(detect_coding): Fix handling of coding->head_ascii.
authorKenichi Handa <handa@m17n.org>
Wed, 4 Jun 2008 07:53:59 +0000 (07:53 +0000)
committerKenichi Handa <handa@m17n.org>
Wed, 4 Jun 2008 07:53:59 +0000 (07:53 +0000)
Be sure to call setup_coding_system when a proper coding system is
found.
(detect_coding_system): Fix handling of coding->head_ascii.

src/ChangeLog
src/coding.c

index aad6150..9509827 100644 (file)
@@ -1,3 +1,10 @@
+2008-06-04  Kenichi Handa  <handa@m17n.org>
+
+       * coding.c (detect_coding): Fix handling of coding->head_ascii.
+       Be sure to call setup_coding_system when a proper coding system is
+       found.
+       (detect_coding_system): Fix handling of coding->head_ascii.
+
 2008-06-03  Andreas Schwab  <schwab@suse.de>
 
        * font.c (font_prop_validate_spacing): Fix last change.
index 7f9dc42..3ee2a72 100644 (file)
@@ -5782,6 +5782,7 @@ detect_coding (coding)
   coding_set_source (coding);
 
   src_end = coding->source + coding->src_bytes;
+  coding->head_ascii = 0;
 
   /* If we have not yet decided the text encoding type, detect it
      now.  */
@@ -5792,15 +5793,12 @@ detect_coding (coding)
       int null_byte_found = 0, eight_bit_found = 0;
 
       detect_info.checked = detect_info.found = detect_info.rejected = 0;
-      coding->head_ascii = -1;
       for (src = coding->source; src < src_end; src++)
        {
          c = *src;
          if (c & 0x80)
            {
              eight_bit_found = 1;
-             if (coding->head_ascii < 0)
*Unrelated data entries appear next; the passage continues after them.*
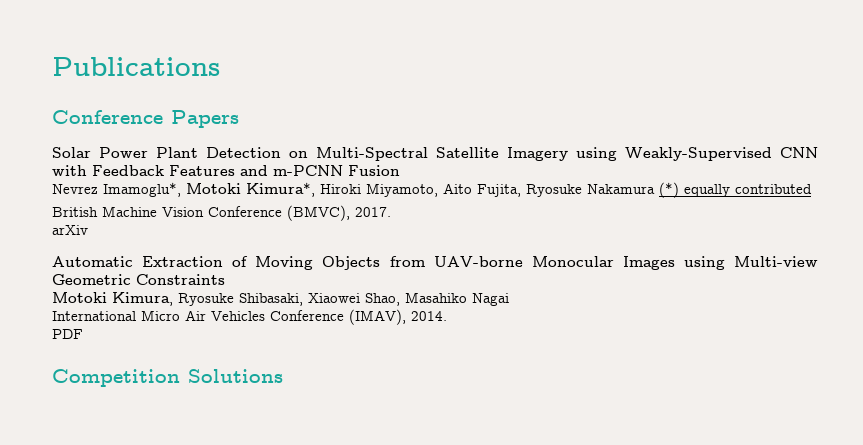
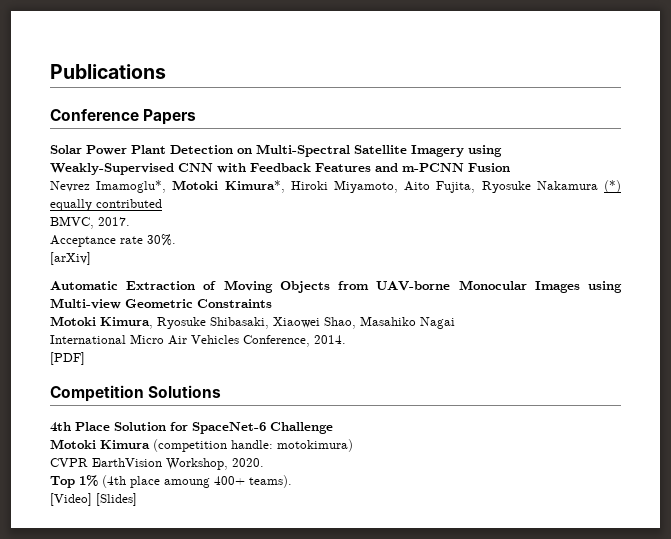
[52,205,391,221] [52,225,88,235] British Machine Vision Conference (BMVC), 2017. // arXiv -> [50,216,130,229] [50,234,176,247] [50,252,91,265] BMVC, 2017. // Acceptance rate 30%. // [arXiv]
[270,309,406,325] Conference (IMAV), -> [243,335,310,347] Conference,
[52,329,83,339] PDF -> [50,352,85,365] [PDF]
(283, 376) none -> [50,422,333,434] [50,439,353,452] [50,458,264,470] [50,475,292,488] [50,493,137,506] // 4th Place Solution for SpaceNet-6 Challenge // Motoki Kimura (competition handle: motokimura) // CVPR EarthVision Workshop, 2020. // Top 1% (4th place amoung 400+ teams). // [Video] [Slides]

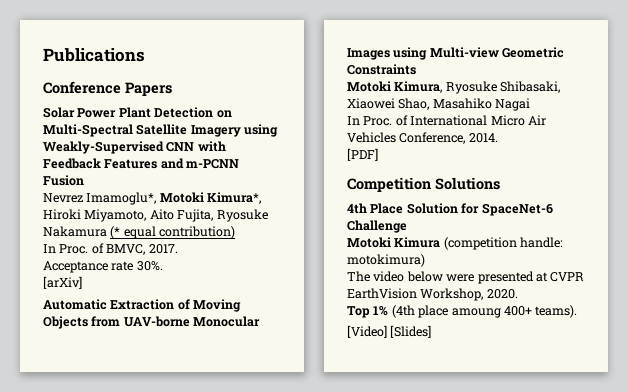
[604,180,621,193] [50,199,162,211] (*) equally contributed // -> [110,226,236,239] [43,243,104,254] (* equal contribution) // In Proc. of
(455, 323) none -> [347,115,408,126] In Proc. of
(353, 445) none -> [347,271,548,284] The video below were presented at

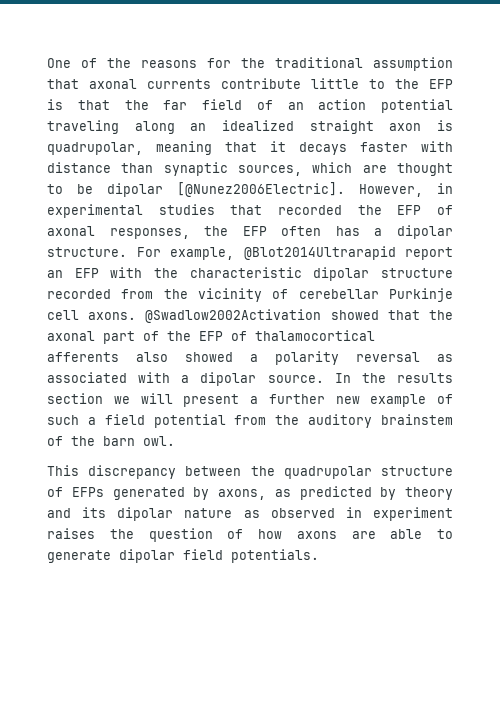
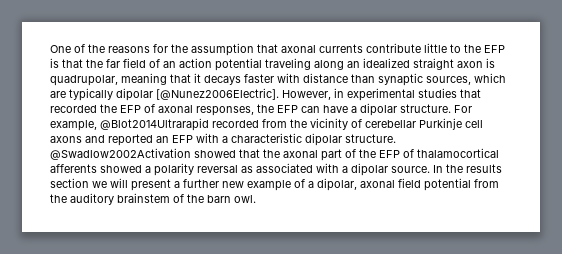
[275,57,363,68] traditional -> (188, 48) none
[396,163,453,176] [47,184,93,194] thought to be -> [69,88,113,101] typically
[281,226,360,236] often has -> [301,105,348,113] can have
[405,247,453,260] [47,267,453,281] report an EFP with the characteristic dipolar structure -> (209, 124) none
[88,312,137,320] axons. -> [50,133,396,146] axons and reported an EFP with a characteristic dipolar structure.
[136,352,168,362] also -> (97, 168) none
[47,415,96,425] such a -> [308,178,395,191] a dipolar, axonal
[47,465,453,479] [47,486,453,500] [47,507,453,521] [47,528,453,542] [47,549,319,563] // This discrepancy between the quadrupolar structure of EFPs generated by axons, as predicted by theory and its dipolar nature as observed in experiment raises the question of how axons are able to generate dipolar field potentials. -> (256, 199) none

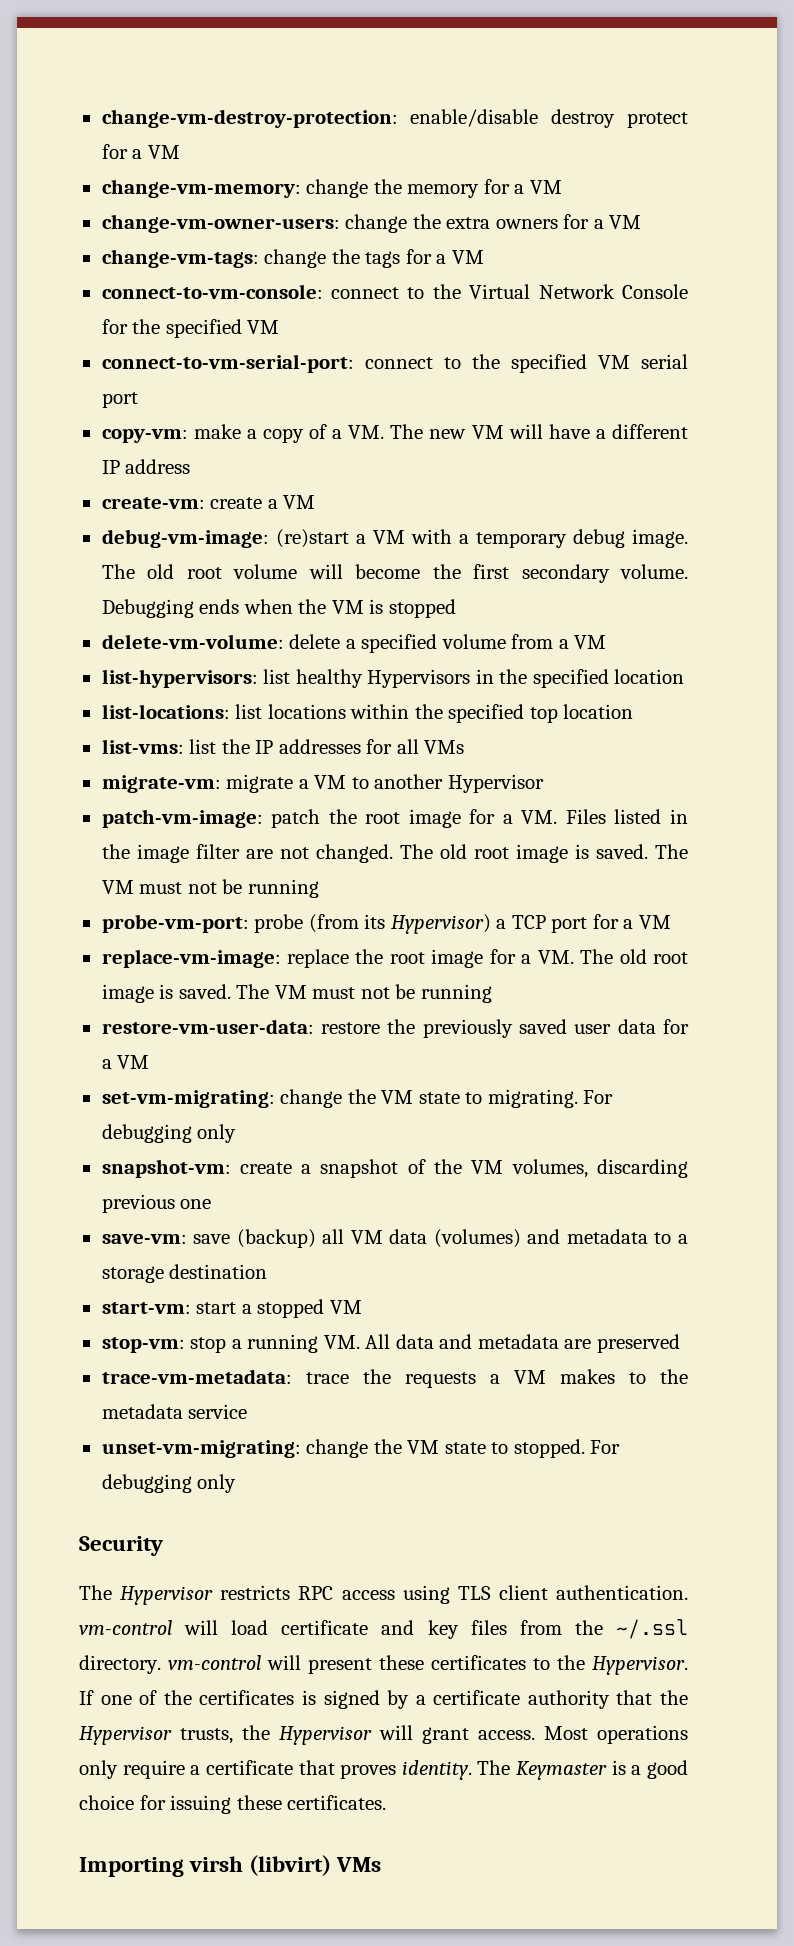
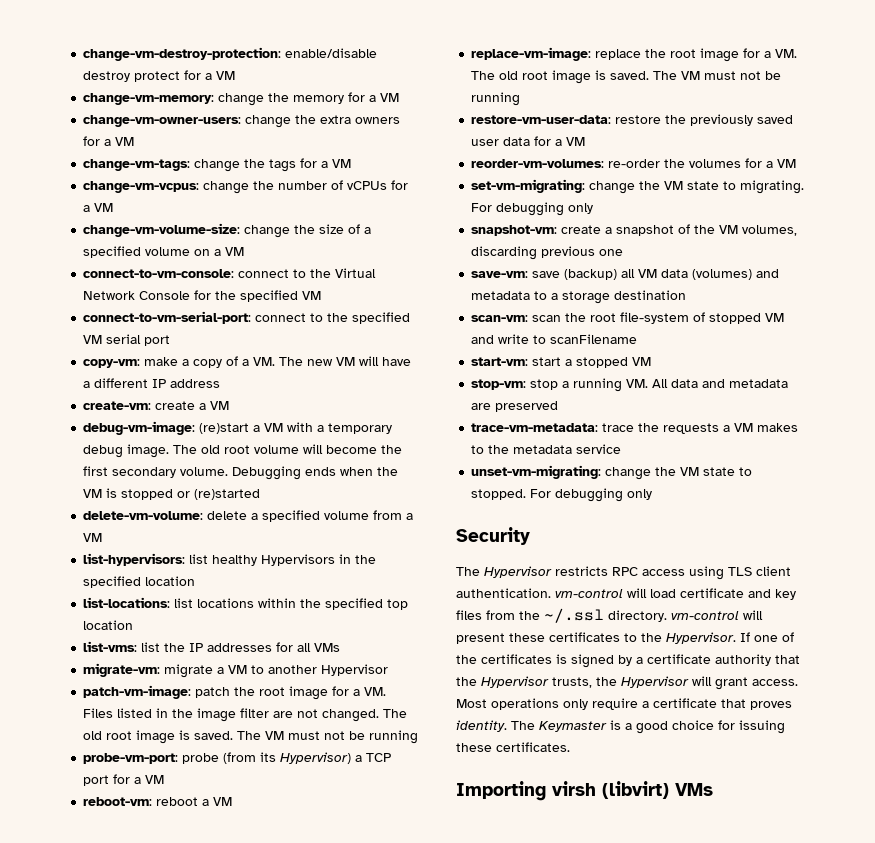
(484, 257) none -> [83,180,409,194] [83,203,114,212] [83,223,372,238] [83,246,245,258] // change-vm-vcpus: change the number of vCPUs for a VM // change-vm-volume-size: change the size of a specified volume on a VM
(456, 608) none -> [177,489,261,500] or (re)started
(671, 922) none -> [83,797,233,806] // reboot-vm: reboot a VM
(150, 1062) none -> [471,158,797,168] // reorder-vm-volumes: re-order the volumes for a VM
(268, 1271) none -> [471,312,785,324] [471,334,638,344] // scan-vm: scan the root file-system of stopped VM and write to scanFilename

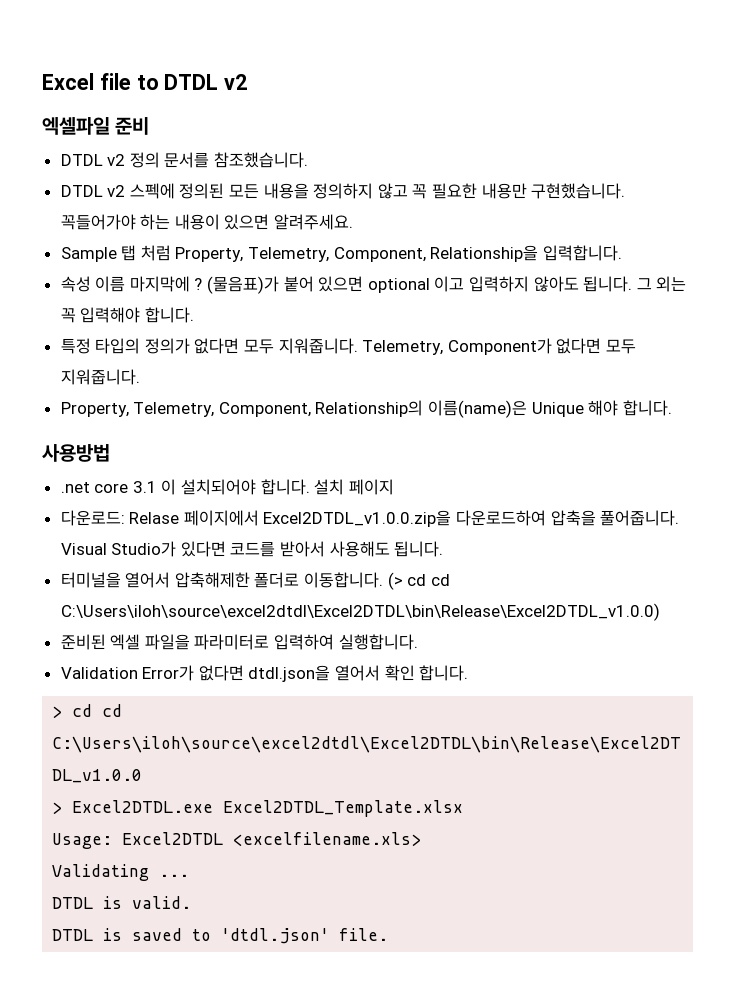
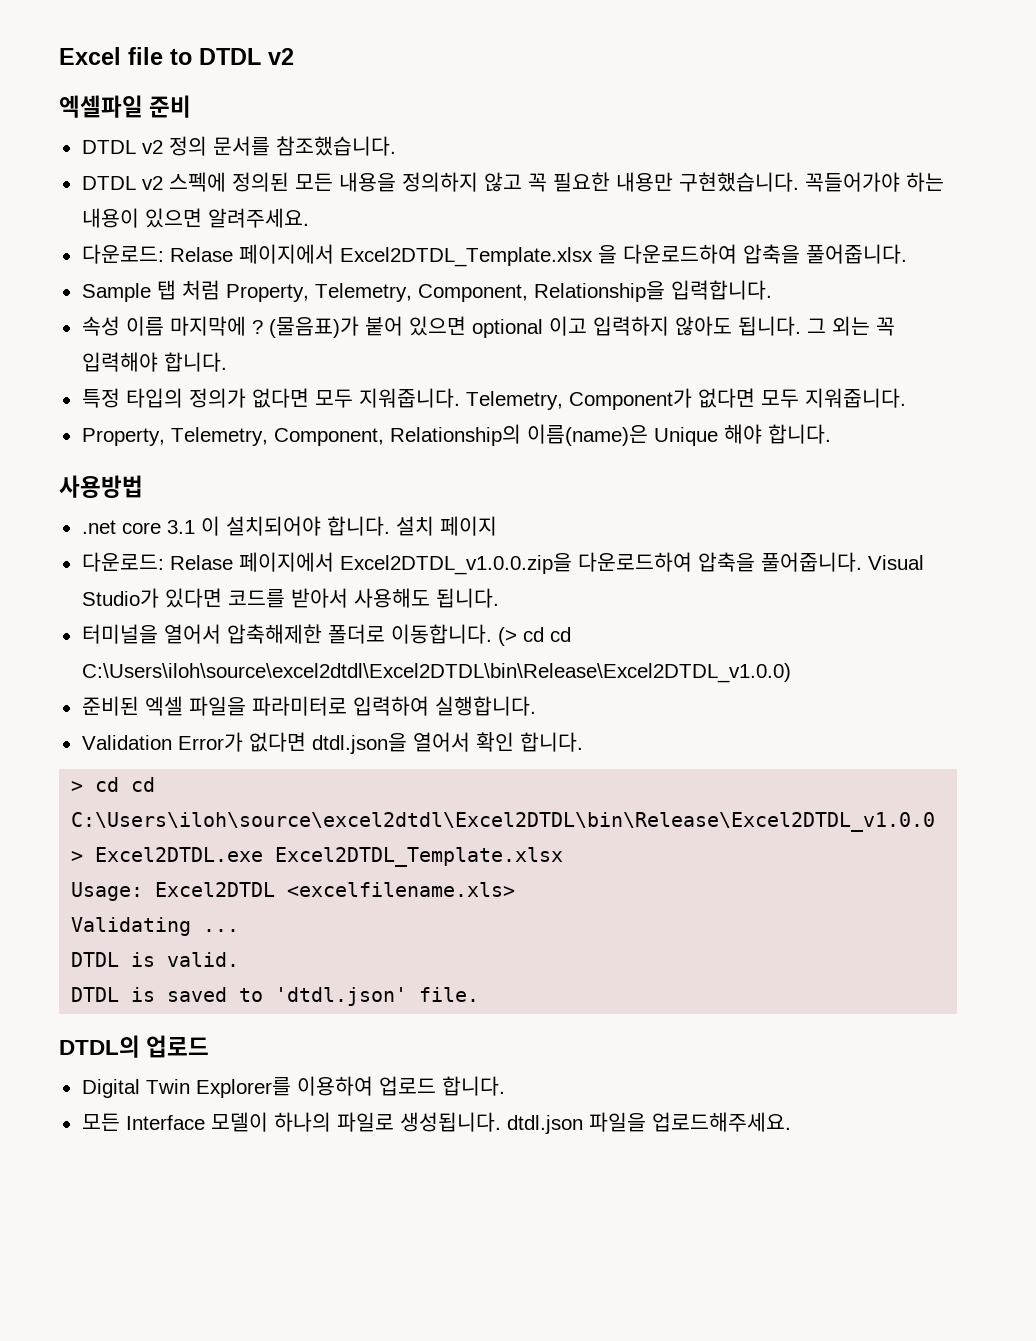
(354, 222) none -> [81,244,907,267] // 다운로드: Relase 페이지에서 Excel2DTDL_Template.xlsx 을 다운로드하여 압축을 풀어줍니다.
(389, 934) none -> [59,1035,210,1058] [81,1076,505,1098] [81,1112,791,1134] // DTDL의 업로드 // Digital Twin Explorer를 이용하여 업로드 합니다. // 모든 Interface 모델이 하나의 파일로 생성됩니다. dtdl.json 파일을 업로드해주세요.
-               coding->head_ascii = src - coding->source;
              if (null_byte_found)
                break;
            }
@@ -5810,16 +5808,19 @@ detect_coding (coding)
                  && ! inhibit_iso_escape_detection
                  && ! detect_info.checked)
                {
-                 if (coding->head_ascii < 0)
-                   coding->head_ascii = src - coding->source;
                  if (detect_coding_iso_2022 (coding, &detect_info))
                    {
                      /* We have scanned the whole data.  */
                      if (! (detect_info.rejected & CATEGORY_MASK_ISO_7_ELSE))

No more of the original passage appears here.